Une véritable secousse. Les murs de la très respectée Fédération protestante de France, rue de Clichy, tremblent : un pasteur évangélique vient d’être nommé président, un titre depuis longtemps réservé aux protestants réformés. En Ile-de-France, un ouragan venu d’Amérique attise les ardeurs des fidèles, les salles font le plein, les églises fleurissent, charriant avec elles des pratiques parfois inquiétantes. Louise Couvelaire a plongé dans la galaxie complexe d’une religion en plein essor. Enquête inspirée.

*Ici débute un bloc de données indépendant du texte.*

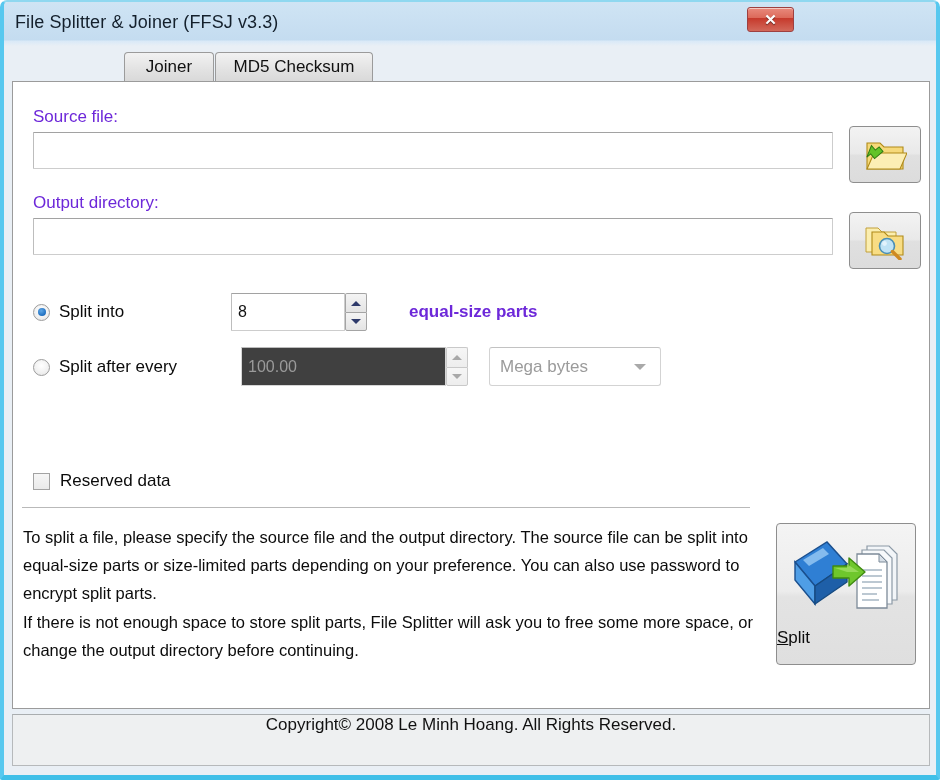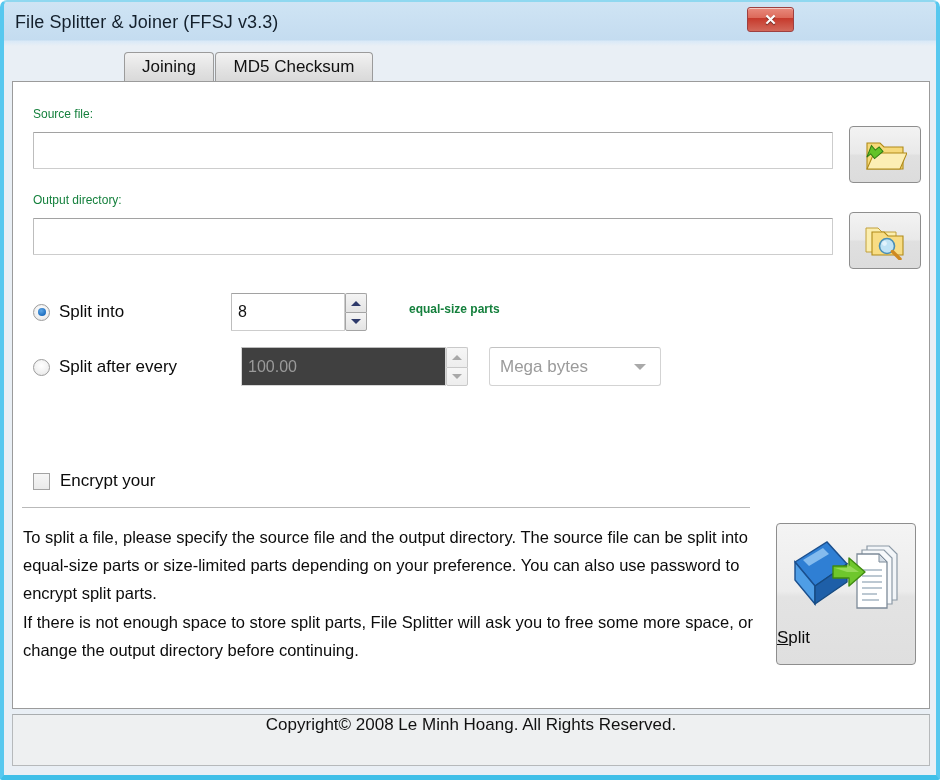--- a/index.html
+++ b/index.html
@@ -318,7 +318,7 @@
 
   <div class="tabstrip">
     <div class="tab" style="left:112px; width:90px;">
-      <span>Joining</span>
+      <span>Joiner</span>
     </div>
     <div class="tab" style="left:203px; width:158px;">
       <span>MD5 Checksum</span>

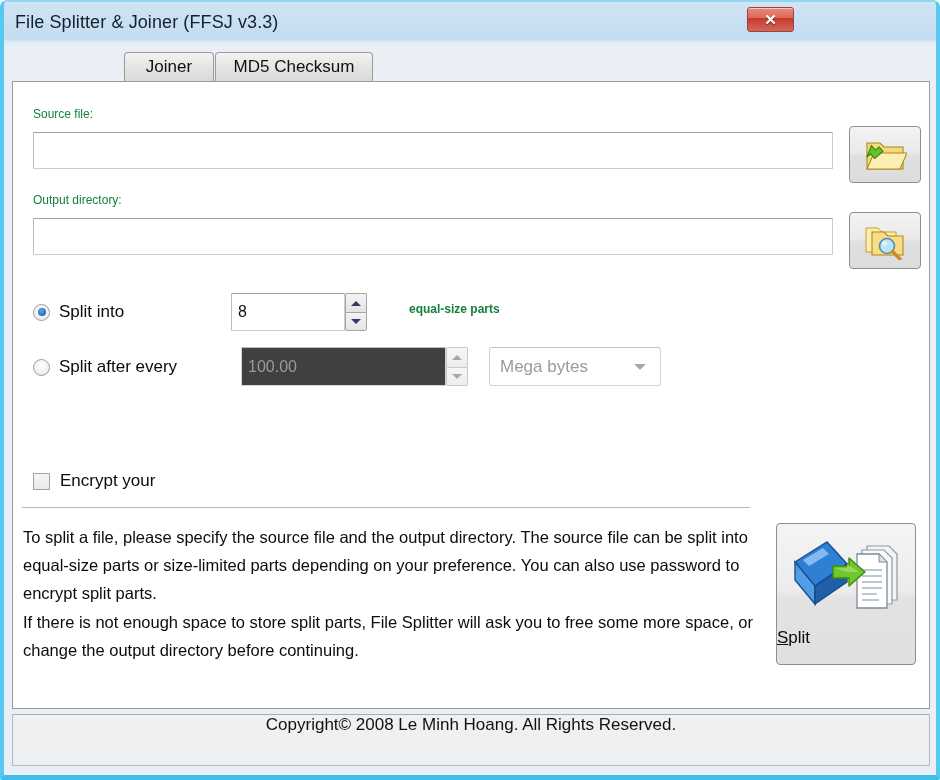--- a/index.html
+++ b/index.html
@@ -113,8 +113,8 @@
   
   .lbl {
     position: absolute;
-    font-size: 12px;
-    color: #15803d;
+    font-size: 17px;
+    color: #6d28d9;
     white-space: nowrap;
   }
 

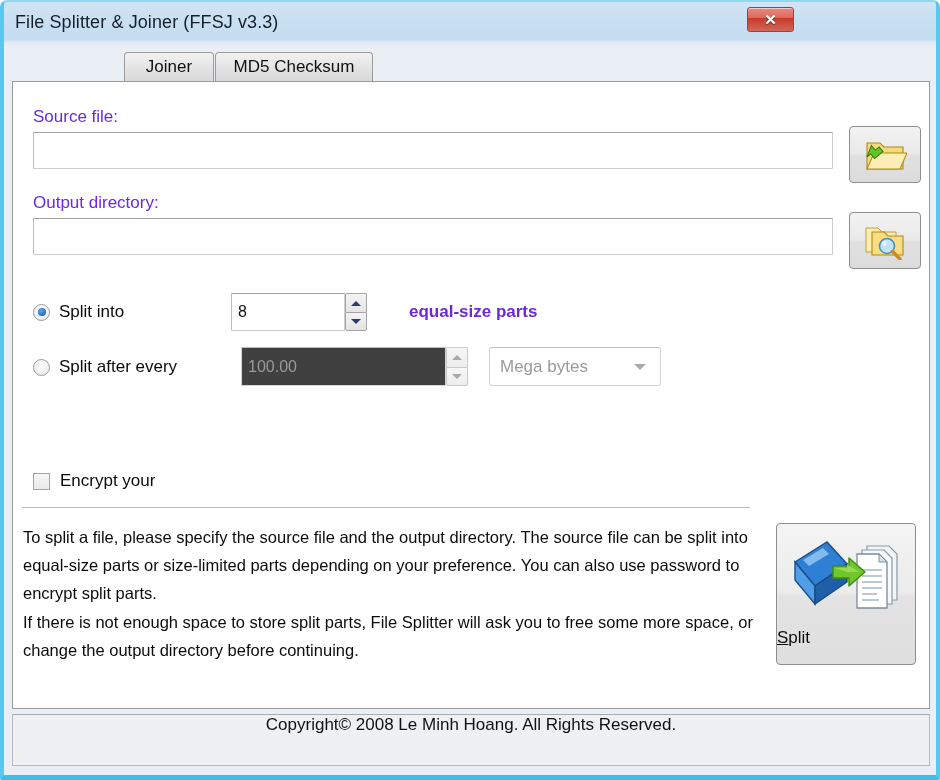--- a/index.html
+++ b/index.html
@@ -384,7 +384,7 @@
 
     <div class="check-row" style="left:20px; top:389px;">
       <span class="checkbox"></span>
-      <span class="check-label">Encrypt your</span>
+      <span class="check-label">Reserved data</span>
     </div>
 
     <div class="sep" style="left:9px; top:425px; width:728px;"></div>

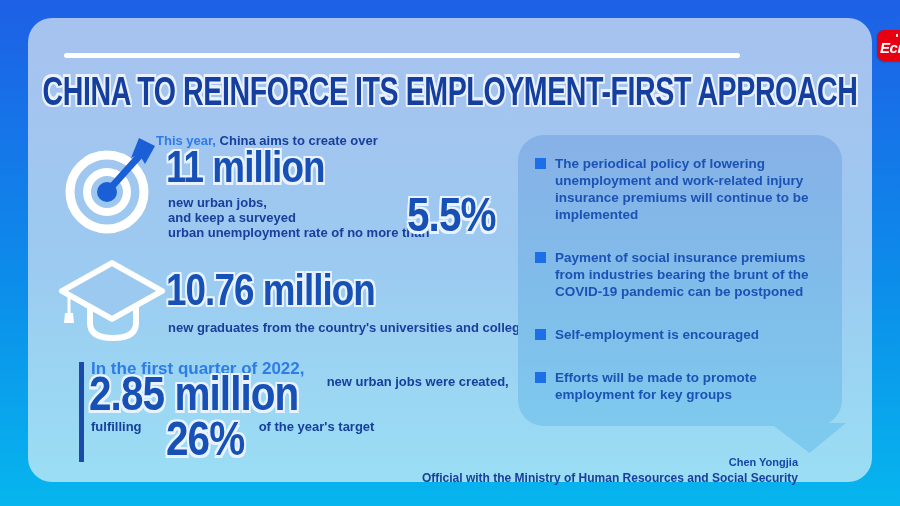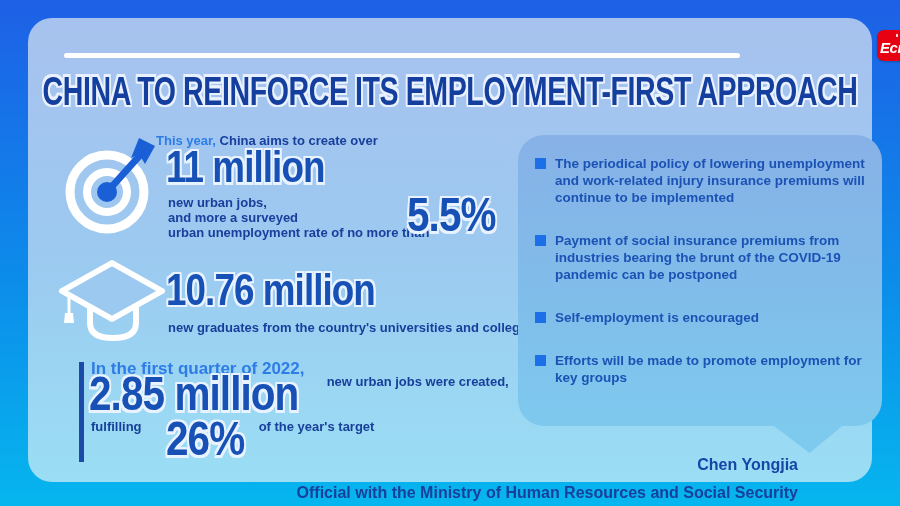--- a/index.html
+++ b/index.html
@@ -40,7 +40,7 @@
   .row{display:flex;align-items:flex-start;}
   .bar{position:absolute;left:51px;top:344px;width:5px;height:100px;background:#1b4aa8;}
   .bubble{
-    position:absolute;left:490px;top:117px;width:364px;height:291px;border-radius:26px;
+    position:absolute;left:490px;top:117px;width:324px;height:291px;border-radius:26px;
     background:linear-gradient(180deg,#87b1e7 0%,#80bdea 55%,#7ec9ee 100%);
   }
   .tail{

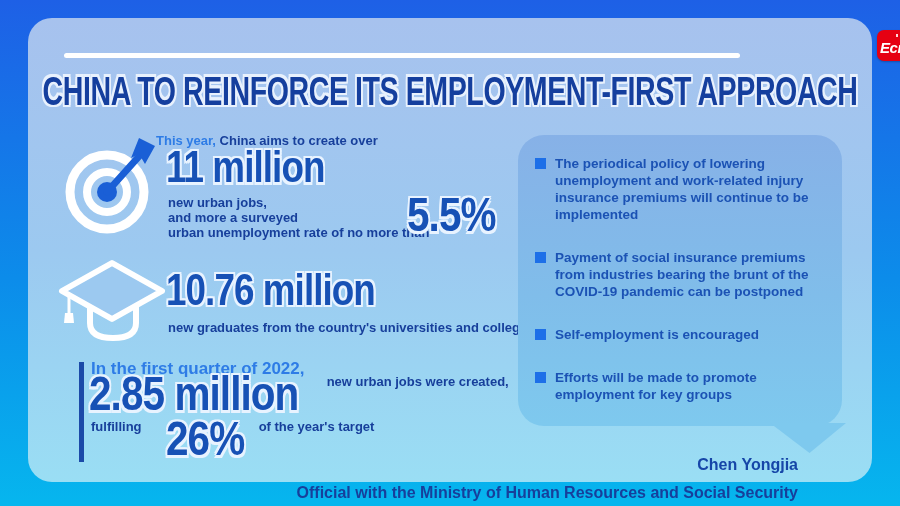--- a/index.html
+++ b/index.html
@@ -84,7 +84,7 @@
       <span class="big" style="font-size:40px;line-height:42px">11 million</span>
     </div>
     <div class="sm" style="left:140px;top:177px">new urban jobs,</div>
-    <div class="sm" style="left:140px;top:192px">and more a surveyed</div>
+    <div class="sm" style="left:140px;top:192px">and keep a surveyed</div>
     <div class="sm" style="left:140px;top:207px">urban unemployment rate of no more than</div>
     <div class="abs" style="left:379px;top:178px">
       <span class="big" style="font-size:44px;line-height:42px">5.5%</span>

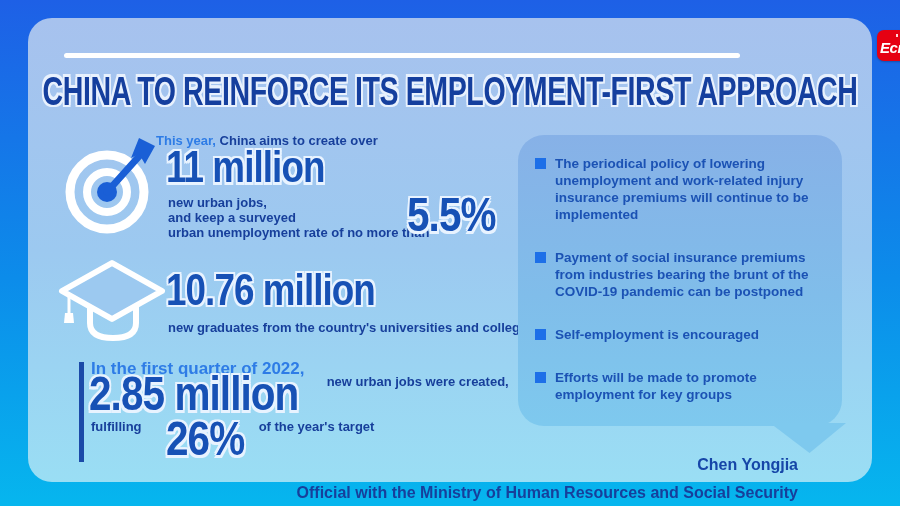--- a/index.html
+++ b/index.html
@@ -52,7 +52,7 @@
   .bubble .sq{flex:none;width:11px;height:11px;background:#1d6fe8;margin-top:3px;}
   .bubble .tx{color:#1b52b4;font-weight:bold;font-size:13.5px;line-height:17px;}
   .speaker{position:absolute;right:74px;top:438px;text-align:right;}
-  .speaker .name{font-size:16px;font-weight:bold;color:#1646a8;text-align:right;}
+  .speaker .name{font-size:11px;font-weight:bold;color:#1646a8;text-align:right;}
   .speaker .role{font-size:16px;font-weight:bold;color:#173f9b;margin-top:10px;}
 </style>
 </head>

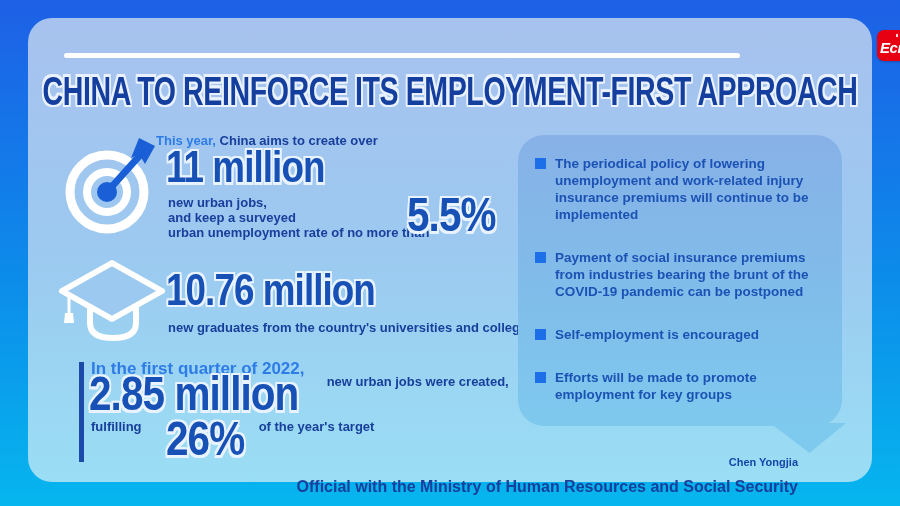--- a/index.html
+++ b/index.html
@@ -53,7 +53,7 @@
   .bubble .tx{color:#1b52b4;font-weight:bold;font-size:13.5px;line-height:17px;}
   .speaker{position:absolute;right:74px;top:438px;text-align:right;}
   .speaker .name{font-size:11px;font-weight:bold;color:#1646a8;text-align:right;}
-  .speaker .role{font-size:16px;font-weight:bold;color:#173f9b;margin-top:10px;}
+  .speaker .role{font-size:12px;font-weight:bold;color:#173f9b;margin-top:3px;}
 </style>
 </head>
 <body>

Elle hurle, se contorsionne, tombe à terre. Lui, costume clair et mine imprégnée, les yeux rivés sur sa Bible, pose fermement la main sur sa tête. Les fidèles ânonnent, en appellent à Jésus. Un pasteur qui libère une femme de Satan... Le tout ressemble à une séance d’exorcisme, le genre fiction sur grand écran. La scène se déroule à Saint-Denis (93) au Centre du réveil chrétien et figure même sur le clip promotionnel de l’Eglise. Autre podium : au Palais des Congrès de Montreuil, le prédicateur américain T. L. Osborn, perruque châtain et lunettes fumées rouges, appelle infirmes, aveugles et autres handicapés à la guérison. En public, il a rendu la vue à une vieille dame tremblante, rien qu’en l’effleurant ! Fin août 2006, ce globe-trotter de 84 ans a réuni chaque soir et pendant une semaine entre 3 000 et 6 000 fidèles. A Paris (3 e ), le pasteur White de l’Eglise Hillsong promet à ses ouailles que Dieu plantera en elles la "graine de la prospérité" à condition de se montrer généreux. Quelques minutes plus tard, des seaux circulent dans les rangs pour récupérer les "contributions". Vaste fumisterie ou véritables miracles ? C’est en tout cas le fonds de commerce des Eglises évangéliques les plus offensives. Celles qui cartonnent aujourd’hui en Ile-de-France.